## Entries shown
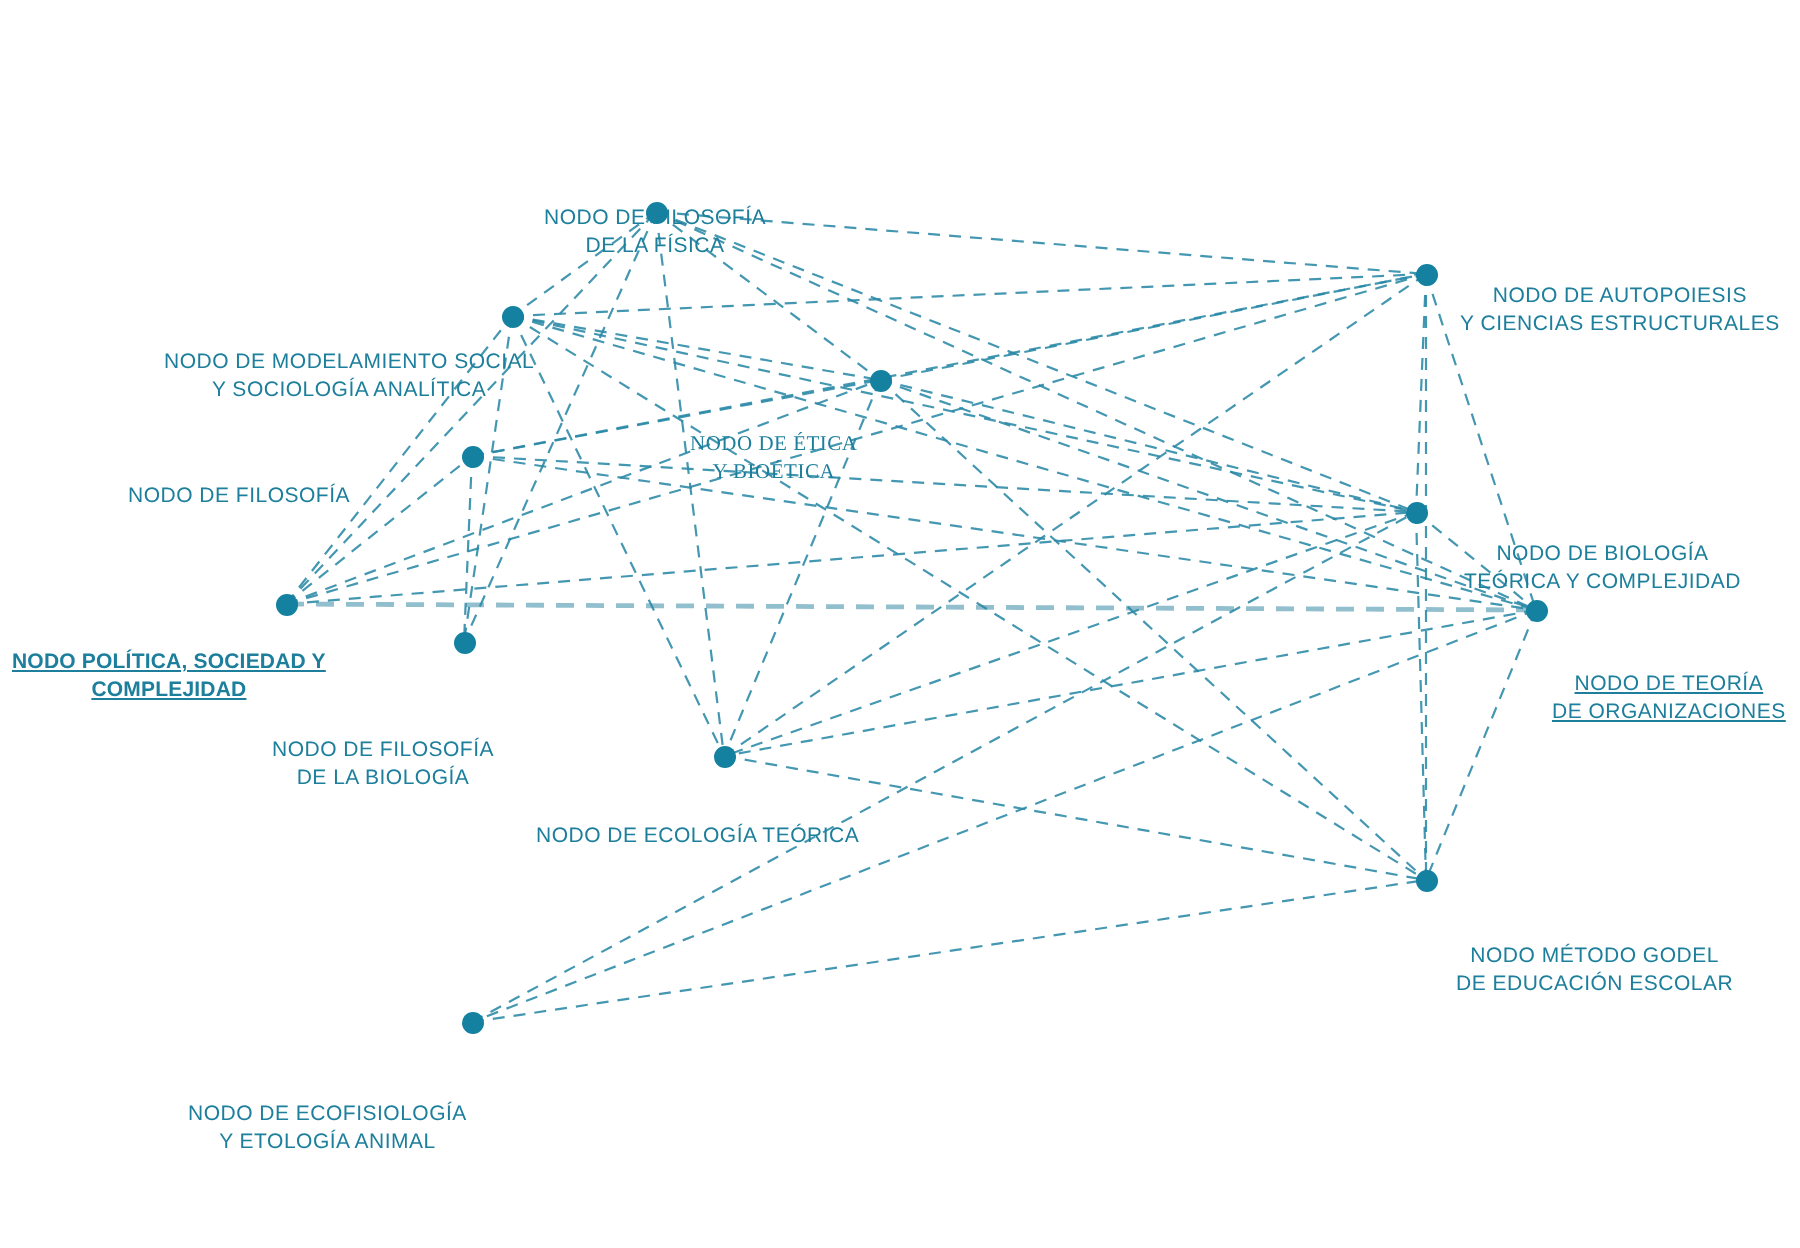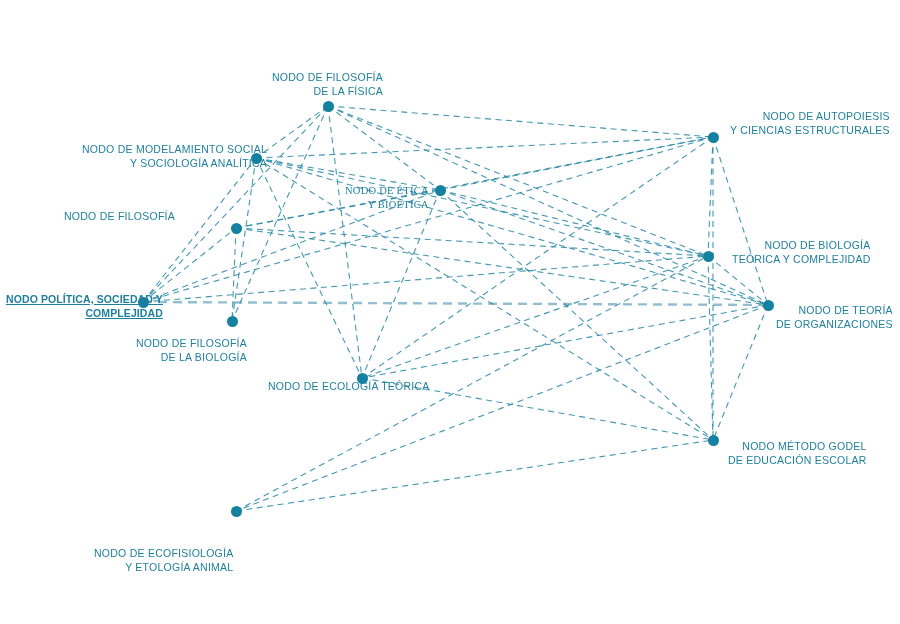--- a/index.html
+++ b/index.html
@@ -62,7 +62,7 @@
     z-index: 6;
     cursor: pointer;
   }
-  .node-label.lbl-left  { text-align: right; }
+  .node-label.lbl-left  { text-align: center; margin-top: 32px; }
   .node-label.active-label {
     text-decoration: underline;
     font-weight: 600;

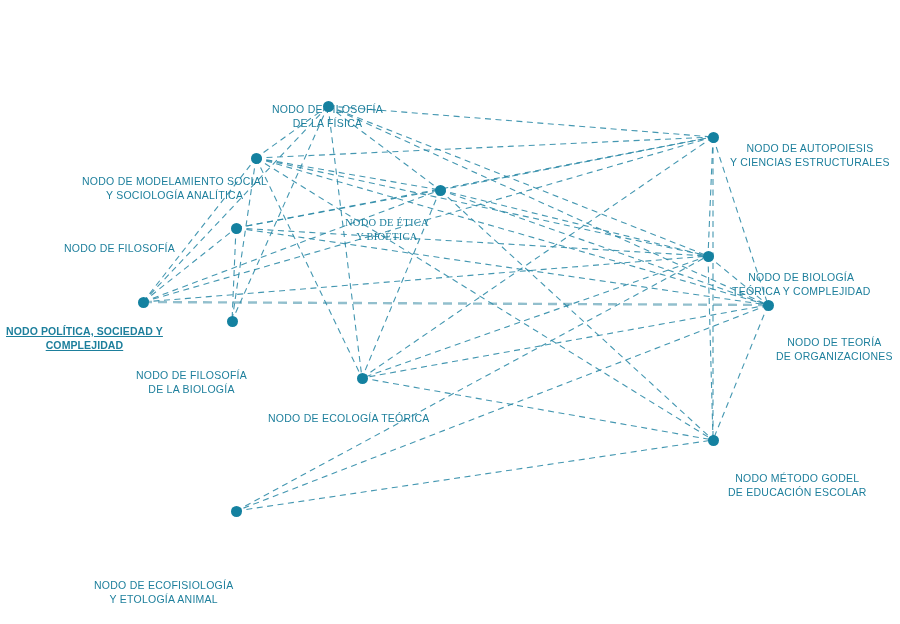--- a/index.html
+++ b/index.html
@@ -136,7 +136,7 @@
       <div class="graph-node" style="left: 143px; top: 302px;"></div>
       <div class="node-label lbl-left active-label" style="left: 6px; top: 292px;"><span>NODO POLÍTICA, SOCIEDAD Y</span><span>COMPLEJIDAD</span></div>
       <div class="graph-node" style="left: 768px; top: 305px;"></div>
-      <div class="node-label lbl-left" style="left: 776px; top: 303px;"><span>NODO DE TEORÍA</span><span>DE ORGANIZACIONES</span></div>
+      <div class="node-label lbl-left" style="left: 776px; top: 303px; text-decoration: underline;"><span>NODO DE TEORÍA</span><span>DE ORGANIZACIONES</span></div>
       <div class="graph-node" style="left: 232px; top: 321px;"></div>
       <div class="node-label lbl-left" style="left: 136px; top: 336px;"><span>NODO DE FILOSOFÍA</span><span>DE LA BIOLOGÍA</span></div>
       <div class="graph-node" style="left: 362px; top: 378px;"></div>

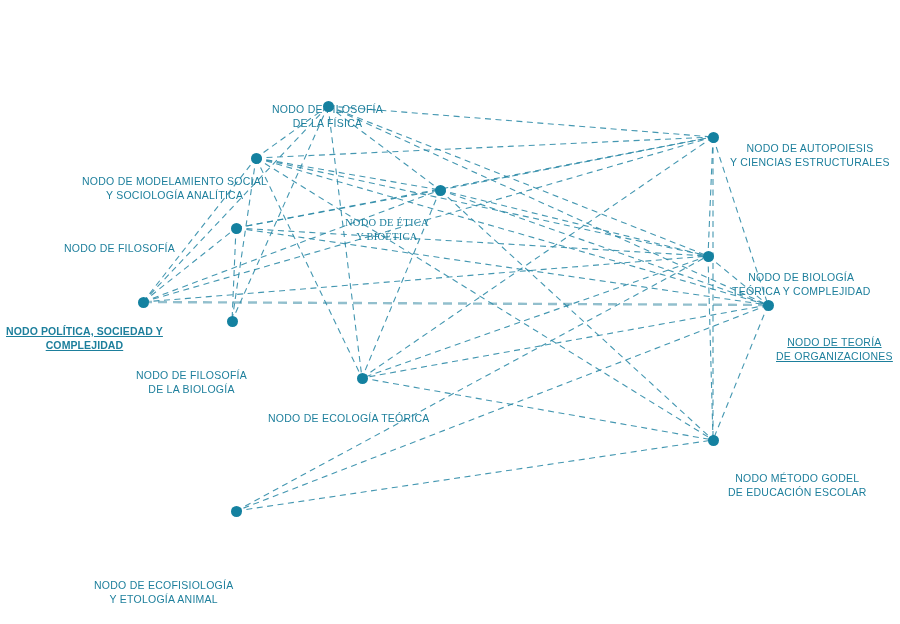--- a/index.html
+++ b/index.html
@@ -144,7 +144,7 @@
       <div class="graph-node" style="left: 713px; top: 440px;"></div>
       <div class="node-label lbl-left" style="left: 728px; top: 439px;"><span>NODO MÉTODO GODEL</span><span>DE EDUCACIÓN ESCOLAR</span></div>
       <div class="graph-node" style="left: 236px; top: 511px;"></div>
-      <div class="node-label lbl-left" style="left: 94px; top: 546px;"><span>NODO DE ECOFISIOLOGÍA</span><span>Y ETOLOGÍA ANIMAL</span></div>
+      <div class="node-label lbl-left" style="left: 94px; top: 518px;"><span>NODO DE ECOFISIOLOGÍA</span><span>Y ETOLOGÍA ANIMAL</span></div>
     </div>
 </div>
 

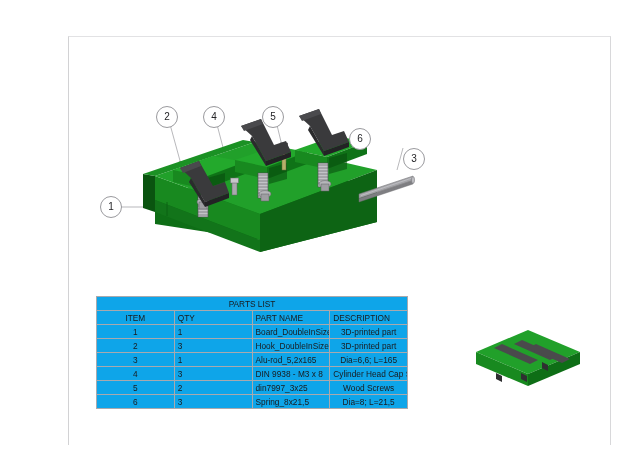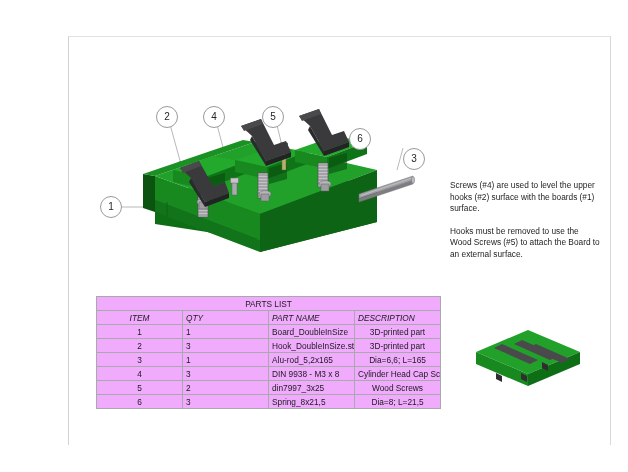--- a/index.html
+++ b/index.html
@@ -253,11 +253,6 @@
   <div class="balloon" style="left:262px;  top:106px;">5</div>
   <div class="balloon" style="left:349px;  top:128px;">6</div>
 
-  <div id="notes">
-    <p>Screws (#4) are used to level the upper hooks (#2) surface with the boards (#1) surface.</p>
-    <div class="note-gap"></div>
-    <p>Hooks must be removed to use the Wood Screws (#5) to attach the Board to an external surface.</p>
-  </div>
 
   <table id="parts-list">
     <tbody>

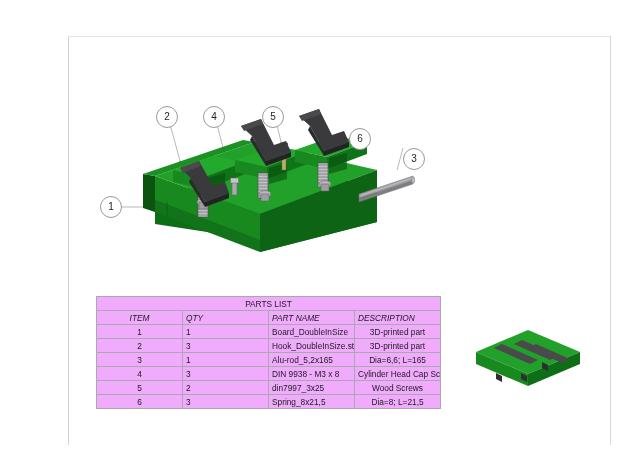--- a/index.html
+++ b/index.html
@@ -71,11 +71,11 @@
     position: absolute;
     left: 96px;
     top: 296px;
-    width: 345px;
+    width: 312px;
     border-collapse: collapse;
     font-size: 8.3px;
     color: #1a1a1d;
-    background: #f0abfc;
+    background: #0ea5e9;
     table-layout: fixed;
   }
   #parts-list td, #parts-list th {

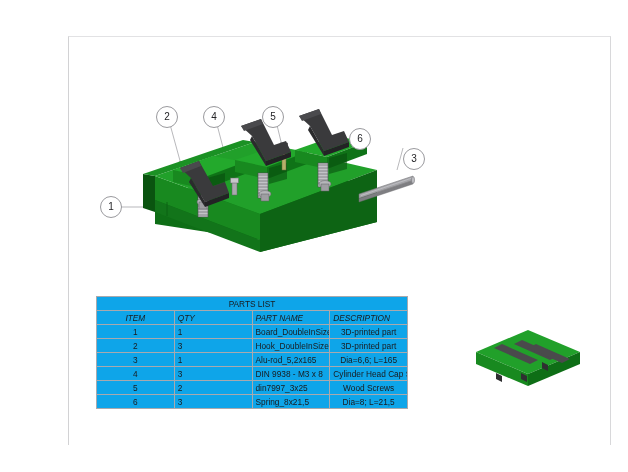--- a/index.html
+++ b/index.html
@@ -87,7 +87,7 @@
     white-space: nowrap;
   }
   #parts-list .title-cell { text-align: center; height: 13px; }
-  #parts-list .hdr { text-align: center; font-style: italic; }
+  #parts-list .hdr { text-align: center; }
   #parts-list .c-item  { width: 66px;  text-align: center; }
   #parts-list .c-qty   { width: 45px;  text-align: left; }
   #parts-list .c-name  { width: 112px; text-align: left; }

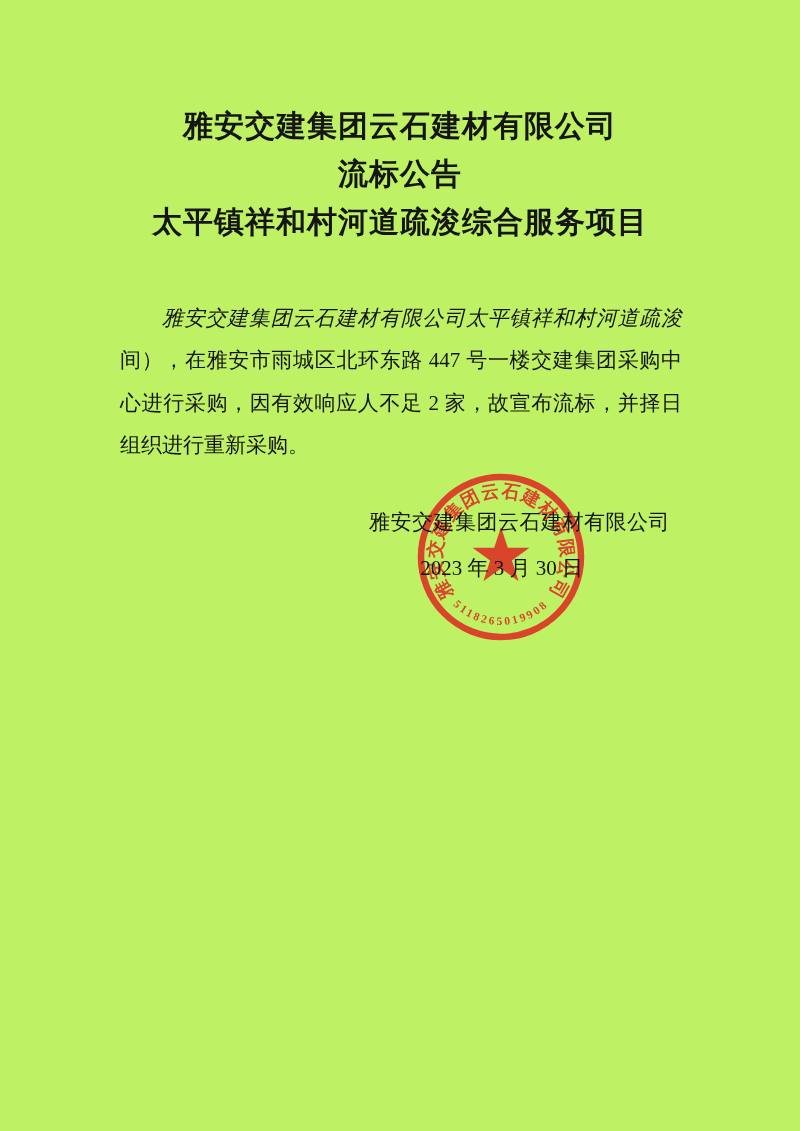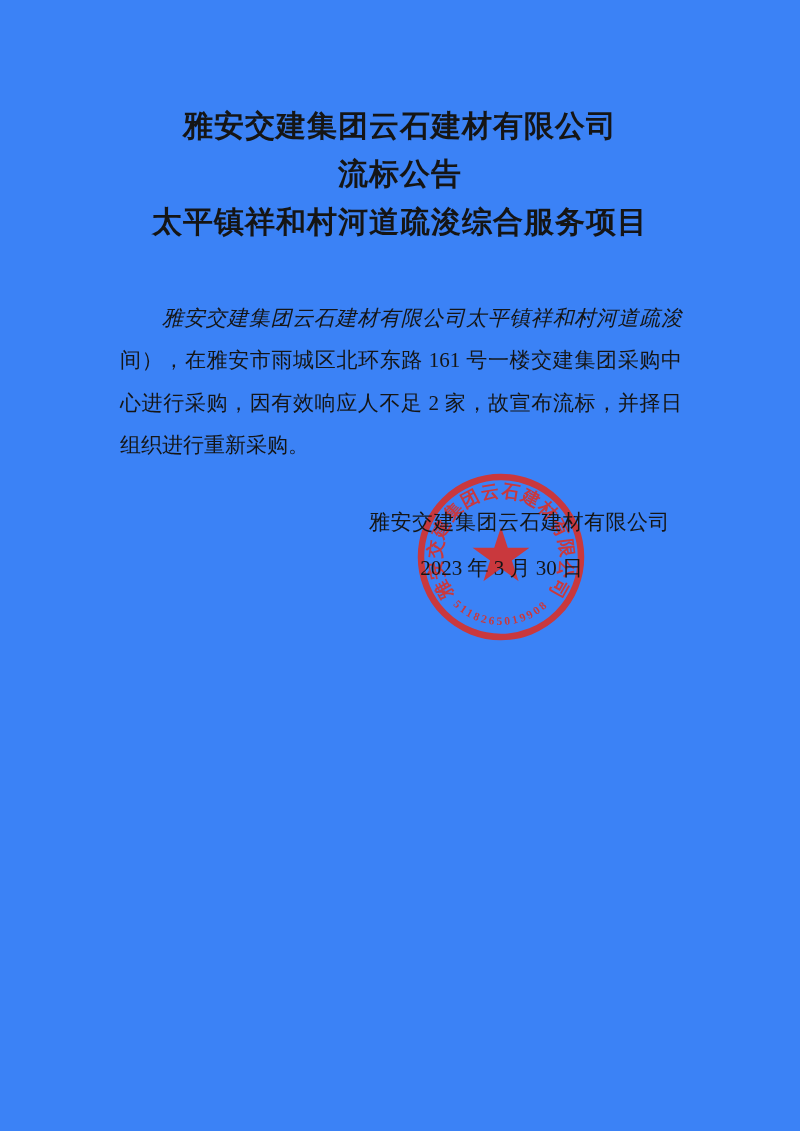--- a/index.html
+++ b/index.html
@@ -8,7 +8,7 @@
     width: 800px;
     height: 1131px;
     margin: 0 auto;
-    background: #3b82f6;
+    background: #bef264;
     color: #151515;
     font-family: "Liberation Serif", "DejaVu Serif", serif;
     overflow: hidden;

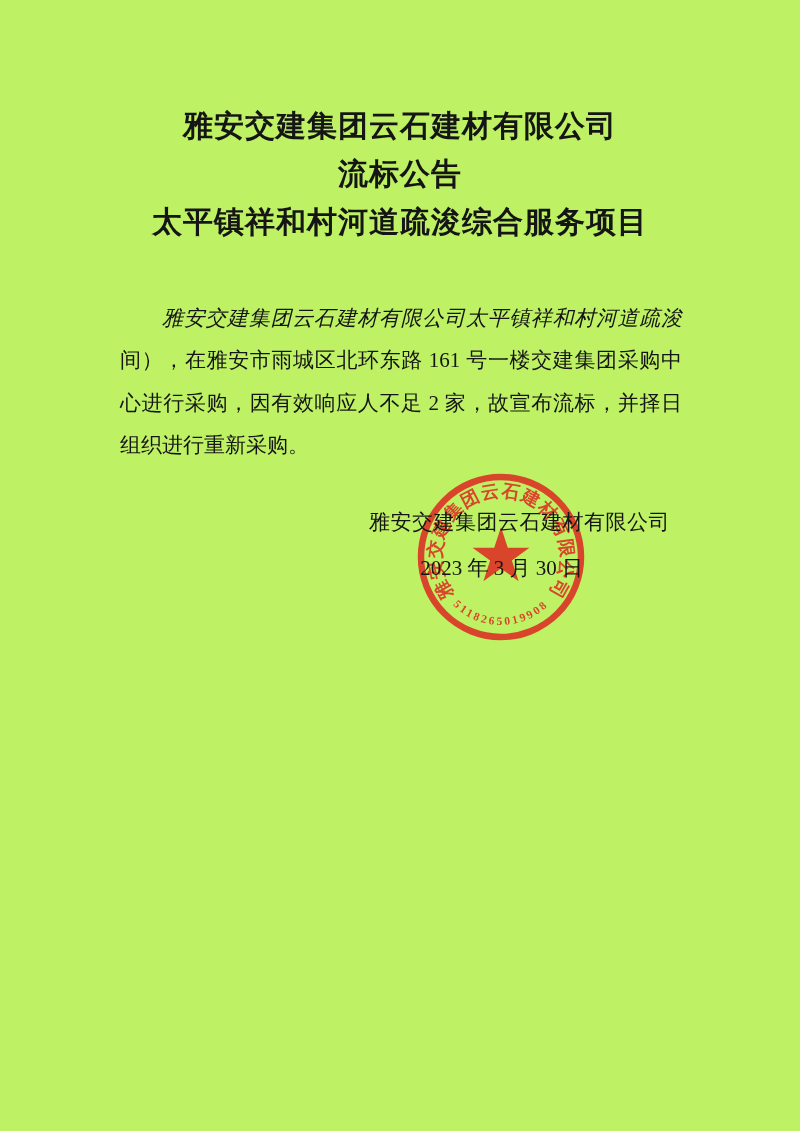--- a/index.html
+++ b/index.html
@@ -85,7 +85,7 @@
 
   <div class="body-block">
     <div class="body-line indent">雅安交建集团云石建材有限公司太平镇祥和村河道疏浚</div>
-    <div class="body-line">间），在雅安市雨城区北环东路 161 号一楼交建集团采购中</div>
+    <div class="body-line">间），在雅安市雨城区北环东路 447 号一楼交建集团采购中</div>
     <div class="body-line">心进行采购，因有效响应人不足 2 家，故宣布流标，并择日</div>
     <div class="body-line last">组织进行重新采购。</div>
   </div>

## What to work on
Each line that contains the word "height" adds to the total; give the total for the material and nothing else.

## Problem solution
2